The Government’s preference was for one commercial settlement alongside cultural settlements to different groups but that was something to be negotiated, he said.

“Our preference is not just to let things slide for another three, four or five years also. We want to try to make some progress if we can.”

Treaty of Waitangi Negotiations Minister Paul Goldsmith insists officials are not trying to rush hapū into mandates. Photo / Michael Craig
Treaty of Waitangi Negotiations Minister Paul Goldsmith insists officials are not trying to rush hapū into mandates. Photo / Michael Craig

Goldsmith said there was a “wide variety of opinion” across the hapū affiliated with Ngāpuhi.

“Some want to get on with it, some worry about speed, some never want to settle.

“In no settlement do you have 100% agreement on anything. It’s a matter of trying to build on the momentum that we are seeing but doing it at a pace that tries to bring as many people along with us as we can.”
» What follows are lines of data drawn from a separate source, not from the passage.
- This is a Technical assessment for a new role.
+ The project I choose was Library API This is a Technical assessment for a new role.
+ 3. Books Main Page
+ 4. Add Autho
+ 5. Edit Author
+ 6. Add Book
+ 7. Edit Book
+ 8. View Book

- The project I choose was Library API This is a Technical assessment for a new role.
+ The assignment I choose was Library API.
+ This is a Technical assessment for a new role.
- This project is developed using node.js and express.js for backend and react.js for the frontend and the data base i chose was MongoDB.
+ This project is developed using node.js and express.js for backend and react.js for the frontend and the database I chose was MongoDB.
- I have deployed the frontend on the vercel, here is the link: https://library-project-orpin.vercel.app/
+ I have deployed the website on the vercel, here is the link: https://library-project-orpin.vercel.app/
Negotiations with large iwi are long and recent hurdles thrown into the mix by the Government could slow the process further: the Government has banned “sovereignty clauses” in settlement deeds (under the previous Labour Government, a deed with Te Whānau-ā-Apanui was drawn up that included the first case of a clause agreeing to disagree on who holds sovereignty) and NZ First says it is drafting a member’s bill that would force Ngāpuhi into a single commercial settlement rather than “confetti” payments to individual hapū.

(Goldsmith stressed NZ First’s bill was a member’s bill rather than a government bill and was not current Government policy.)

Both could potentially produce a stalemate further down the line: the iwi is staunch in its rejection of the claim Ngāpuhi ceded sovereignty (and have a landmark Waitangi Tribunal report to point to concluding Ngāpuhi did not cede sovereignty in 1840) and hapū groups within Ngāpuhi are not united on what a final settlement - or settlements - should look like.

Prime Minister Christopher Luxon attended last year's Waitangi Day ceremony at Onuku Marae in Akaroa, Banks Peninsula. Photo / George Heard
Prime Minister Christopher Luxon attended last year's Waitangi Day ceremony at Onuku Marae in Akaroa, Banks Peninsula. Photo / George Heard

“Ultimately, it’s the difference between listening carefully to Ngāpuhi and their hapū, the last biggest iwi settlement to be had, and genuinely working through matters such as constitutional arrangements and sovereignty or just ploughing ahead," Tahere said.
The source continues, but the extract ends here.